Employees exempted from the mandate include individuals with compromised immune systems or those allergic to vaccines or with another medical condition making the vaccine dangerous to the employees. The Executive Order also provides a religious exemption, but requires the employee to provide an affidavit signed by both the employee and his minister attesting under penalty of perjury that they are rejecting the vaccine on the basis of their religious beliefs.
Strangely, while the Executive Order only carves out two exemptions from the vaccination mandate, the section entitled “vaccination refusal” allows government employees to refuse vaccines if they either provide evidence of a positive COVID-19 test from the last three months, along with documents establishing they have recovered, or submit to weekly COVID-19 testing, within seventy-two hours of the start of the Monday workweek. Employees exempt because of a medical condition or a religious belief must likewise submit to the weekly COVID-19 testing, absent proof of a COVID diagnosis within 3 months.

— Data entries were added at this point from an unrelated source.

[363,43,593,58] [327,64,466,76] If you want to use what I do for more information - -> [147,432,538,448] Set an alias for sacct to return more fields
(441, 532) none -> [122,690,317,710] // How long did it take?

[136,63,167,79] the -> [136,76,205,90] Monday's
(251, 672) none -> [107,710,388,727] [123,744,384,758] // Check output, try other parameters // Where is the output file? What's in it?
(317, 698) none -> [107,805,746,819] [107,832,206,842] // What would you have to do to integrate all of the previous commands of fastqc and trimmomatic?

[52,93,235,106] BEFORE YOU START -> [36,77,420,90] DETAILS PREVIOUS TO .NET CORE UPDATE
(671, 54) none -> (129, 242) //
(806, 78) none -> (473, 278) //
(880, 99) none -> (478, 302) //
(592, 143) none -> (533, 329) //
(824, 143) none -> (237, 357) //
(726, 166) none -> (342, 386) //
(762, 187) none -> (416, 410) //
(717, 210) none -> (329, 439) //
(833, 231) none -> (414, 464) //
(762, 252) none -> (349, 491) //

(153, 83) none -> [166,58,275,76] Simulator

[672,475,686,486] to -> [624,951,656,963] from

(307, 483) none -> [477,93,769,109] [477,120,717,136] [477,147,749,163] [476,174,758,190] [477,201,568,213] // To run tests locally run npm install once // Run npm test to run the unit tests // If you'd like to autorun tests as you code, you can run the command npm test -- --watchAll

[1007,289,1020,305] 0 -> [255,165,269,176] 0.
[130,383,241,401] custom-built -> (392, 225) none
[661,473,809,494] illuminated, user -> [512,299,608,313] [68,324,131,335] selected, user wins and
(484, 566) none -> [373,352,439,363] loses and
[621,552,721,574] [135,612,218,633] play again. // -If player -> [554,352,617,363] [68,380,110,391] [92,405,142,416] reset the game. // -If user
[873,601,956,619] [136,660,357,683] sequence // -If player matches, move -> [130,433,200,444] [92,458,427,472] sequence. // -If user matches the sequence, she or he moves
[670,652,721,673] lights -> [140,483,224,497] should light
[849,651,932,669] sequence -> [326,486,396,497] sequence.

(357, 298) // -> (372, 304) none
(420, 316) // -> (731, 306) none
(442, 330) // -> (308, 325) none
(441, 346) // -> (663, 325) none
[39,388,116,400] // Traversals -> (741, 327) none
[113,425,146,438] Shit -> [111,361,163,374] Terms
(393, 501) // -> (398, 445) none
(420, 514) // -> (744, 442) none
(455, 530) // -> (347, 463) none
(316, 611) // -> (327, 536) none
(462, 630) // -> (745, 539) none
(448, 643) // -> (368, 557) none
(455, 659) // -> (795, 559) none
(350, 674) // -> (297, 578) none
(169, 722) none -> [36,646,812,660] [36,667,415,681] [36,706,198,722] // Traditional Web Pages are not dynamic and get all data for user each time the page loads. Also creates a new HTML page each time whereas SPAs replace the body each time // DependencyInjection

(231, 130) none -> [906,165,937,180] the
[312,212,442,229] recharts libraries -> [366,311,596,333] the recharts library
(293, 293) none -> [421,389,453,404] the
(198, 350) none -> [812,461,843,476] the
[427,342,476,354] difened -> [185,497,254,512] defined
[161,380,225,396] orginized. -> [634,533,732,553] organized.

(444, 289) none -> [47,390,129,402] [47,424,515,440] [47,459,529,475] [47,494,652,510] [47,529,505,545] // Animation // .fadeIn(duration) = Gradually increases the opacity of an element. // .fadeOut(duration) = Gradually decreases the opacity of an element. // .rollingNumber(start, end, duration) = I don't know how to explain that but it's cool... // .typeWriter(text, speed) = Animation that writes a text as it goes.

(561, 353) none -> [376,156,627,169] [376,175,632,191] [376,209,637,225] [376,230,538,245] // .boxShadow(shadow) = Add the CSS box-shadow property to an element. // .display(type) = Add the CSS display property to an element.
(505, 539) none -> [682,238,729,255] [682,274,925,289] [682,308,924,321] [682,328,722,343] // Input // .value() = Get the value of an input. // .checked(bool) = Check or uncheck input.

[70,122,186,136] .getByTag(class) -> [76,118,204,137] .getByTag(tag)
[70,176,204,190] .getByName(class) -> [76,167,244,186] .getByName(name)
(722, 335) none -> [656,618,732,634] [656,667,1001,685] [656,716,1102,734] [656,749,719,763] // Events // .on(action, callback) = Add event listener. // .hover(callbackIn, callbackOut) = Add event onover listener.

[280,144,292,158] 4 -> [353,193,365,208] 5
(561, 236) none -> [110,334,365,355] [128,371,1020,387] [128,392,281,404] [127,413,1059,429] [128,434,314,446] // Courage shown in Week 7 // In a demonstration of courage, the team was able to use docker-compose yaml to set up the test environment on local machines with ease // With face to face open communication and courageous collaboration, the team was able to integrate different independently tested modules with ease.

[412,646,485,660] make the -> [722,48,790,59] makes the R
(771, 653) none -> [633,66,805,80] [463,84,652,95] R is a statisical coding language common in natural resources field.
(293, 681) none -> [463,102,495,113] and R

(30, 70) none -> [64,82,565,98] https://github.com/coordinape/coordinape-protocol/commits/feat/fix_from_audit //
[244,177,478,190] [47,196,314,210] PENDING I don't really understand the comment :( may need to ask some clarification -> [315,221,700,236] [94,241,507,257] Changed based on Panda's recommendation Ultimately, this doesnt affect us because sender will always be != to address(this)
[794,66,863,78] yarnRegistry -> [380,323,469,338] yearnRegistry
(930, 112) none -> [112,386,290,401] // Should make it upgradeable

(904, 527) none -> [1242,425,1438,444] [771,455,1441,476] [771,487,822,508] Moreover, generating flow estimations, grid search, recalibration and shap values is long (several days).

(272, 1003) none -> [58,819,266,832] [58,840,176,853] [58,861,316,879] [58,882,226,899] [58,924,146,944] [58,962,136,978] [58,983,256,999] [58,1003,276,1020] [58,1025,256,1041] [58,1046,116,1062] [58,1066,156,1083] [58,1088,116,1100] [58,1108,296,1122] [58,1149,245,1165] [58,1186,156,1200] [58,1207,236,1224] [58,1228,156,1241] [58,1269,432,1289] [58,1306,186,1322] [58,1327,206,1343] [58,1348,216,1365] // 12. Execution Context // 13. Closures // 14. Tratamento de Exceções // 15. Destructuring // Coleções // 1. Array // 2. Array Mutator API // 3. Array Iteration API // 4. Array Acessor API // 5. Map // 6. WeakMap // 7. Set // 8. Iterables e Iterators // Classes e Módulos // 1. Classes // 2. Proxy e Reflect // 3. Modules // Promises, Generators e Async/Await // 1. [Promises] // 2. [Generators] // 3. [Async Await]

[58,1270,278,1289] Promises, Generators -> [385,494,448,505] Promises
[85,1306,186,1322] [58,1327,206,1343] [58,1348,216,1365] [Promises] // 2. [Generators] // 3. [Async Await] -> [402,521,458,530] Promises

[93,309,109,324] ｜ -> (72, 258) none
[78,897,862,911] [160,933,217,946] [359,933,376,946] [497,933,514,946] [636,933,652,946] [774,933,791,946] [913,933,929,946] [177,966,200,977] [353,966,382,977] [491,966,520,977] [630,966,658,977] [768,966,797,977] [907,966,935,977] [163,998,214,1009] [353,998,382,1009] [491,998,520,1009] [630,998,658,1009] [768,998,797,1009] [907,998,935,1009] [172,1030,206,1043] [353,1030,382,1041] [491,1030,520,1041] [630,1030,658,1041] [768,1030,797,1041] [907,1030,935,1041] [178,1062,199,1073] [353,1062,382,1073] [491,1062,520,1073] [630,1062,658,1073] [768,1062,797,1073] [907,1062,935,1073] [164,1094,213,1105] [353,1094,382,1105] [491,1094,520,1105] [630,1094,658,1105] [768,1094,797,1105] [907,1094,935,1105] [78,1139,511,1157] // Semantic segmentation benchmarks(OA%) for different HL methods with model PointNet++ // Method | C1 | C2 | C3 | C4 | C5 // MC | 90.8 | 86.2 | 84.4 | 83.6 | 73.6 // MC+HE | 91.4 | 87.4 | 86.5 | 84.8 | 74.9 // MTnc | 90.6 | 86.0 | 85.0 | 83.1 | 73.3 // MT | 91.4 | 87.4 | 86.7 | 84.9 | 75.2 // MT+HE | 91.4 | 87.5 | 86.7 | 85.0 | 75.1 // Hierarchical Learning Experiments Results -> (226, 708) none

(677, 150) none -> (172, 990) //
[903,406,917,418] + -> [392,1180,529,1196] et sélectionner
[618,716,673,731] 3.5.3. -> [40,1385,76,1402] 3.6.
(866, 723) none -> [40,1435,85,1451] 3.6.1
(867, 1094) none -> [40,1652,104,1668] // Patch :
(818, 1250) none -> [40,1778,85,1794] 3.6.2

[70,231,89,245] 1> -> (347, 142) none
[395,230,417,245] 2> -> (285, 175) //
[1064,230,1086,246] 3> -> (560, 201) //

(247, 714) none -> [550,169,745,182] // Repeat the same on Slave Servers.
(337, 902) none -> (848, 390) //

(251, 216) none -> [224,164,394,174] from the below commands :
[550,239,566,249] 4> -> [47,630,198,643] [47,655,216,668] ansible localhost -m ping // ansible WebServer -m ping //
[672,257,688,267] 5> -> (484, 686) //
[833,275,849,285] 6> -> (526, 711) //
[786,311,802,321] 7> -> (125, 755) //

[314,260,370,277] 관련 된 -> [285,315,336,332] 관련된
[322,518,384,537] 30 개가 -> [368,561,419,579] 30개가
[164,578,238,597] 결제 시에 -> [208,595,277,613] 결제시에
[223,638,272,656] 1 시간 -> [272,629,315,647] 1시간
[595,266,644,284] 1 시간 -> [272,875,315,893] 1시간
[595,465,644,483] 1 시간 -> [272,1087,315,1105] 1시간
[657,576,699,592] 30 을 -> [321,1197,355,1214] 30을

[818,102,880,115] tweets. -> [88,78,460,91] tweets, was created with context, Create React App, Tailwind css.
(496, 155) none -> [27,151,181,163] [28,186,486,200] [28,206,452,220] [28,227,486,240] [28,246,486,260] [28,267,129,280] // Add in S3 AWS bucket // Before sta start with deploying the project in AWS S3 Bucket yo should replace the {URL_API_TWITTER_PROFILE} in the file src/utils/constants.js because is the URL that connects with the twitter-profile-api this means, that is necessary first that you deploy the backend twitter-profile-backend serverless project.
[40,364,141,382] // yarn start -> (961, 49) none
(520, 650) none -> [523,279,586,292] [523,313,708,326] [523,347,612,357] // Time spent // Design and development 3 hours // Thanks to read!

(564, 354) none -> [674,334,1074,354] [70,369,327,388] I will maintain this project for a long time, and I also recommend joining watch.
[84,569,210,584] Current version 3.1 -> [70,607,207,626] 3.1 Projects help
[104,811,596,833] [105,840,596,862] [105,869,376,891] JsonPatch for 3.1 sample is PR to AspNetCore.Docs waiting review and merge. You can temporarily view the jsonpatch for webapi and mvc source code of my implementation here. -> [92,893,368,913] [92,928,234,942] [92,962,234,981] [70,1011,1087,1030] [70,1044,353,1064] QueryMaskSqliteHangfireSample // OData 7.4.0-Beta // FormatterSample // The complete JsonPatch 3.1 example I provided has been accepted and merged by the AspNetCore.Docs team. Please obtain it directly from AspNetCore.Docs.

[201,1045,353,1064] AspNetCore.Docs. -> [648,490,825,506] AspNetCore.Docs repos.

After the governor issued the Executive Order, four executive agency employees sued, seeking a preliminary injunction barring enforcement of the vaccination mandate, claiming, in the main, that the mandate violated their “substantive due process” rights, namely their liberty interest “in their personal autonomy, bodily integrity, and medical choice,” and their “right not to be medically tested for a virus.
While there are some aspects of this case that make the situation in Puerto Rico unique, namely the territory’s limited medical resources for testing, the fundamental questions facing the court on Tuesday are the same issues all courts will need to resolve in ruling on challenges to vaccination mandates: Whether there is a liberty interest in denying a vaccination and if so, what standard must a state satisfy to justify the mandate.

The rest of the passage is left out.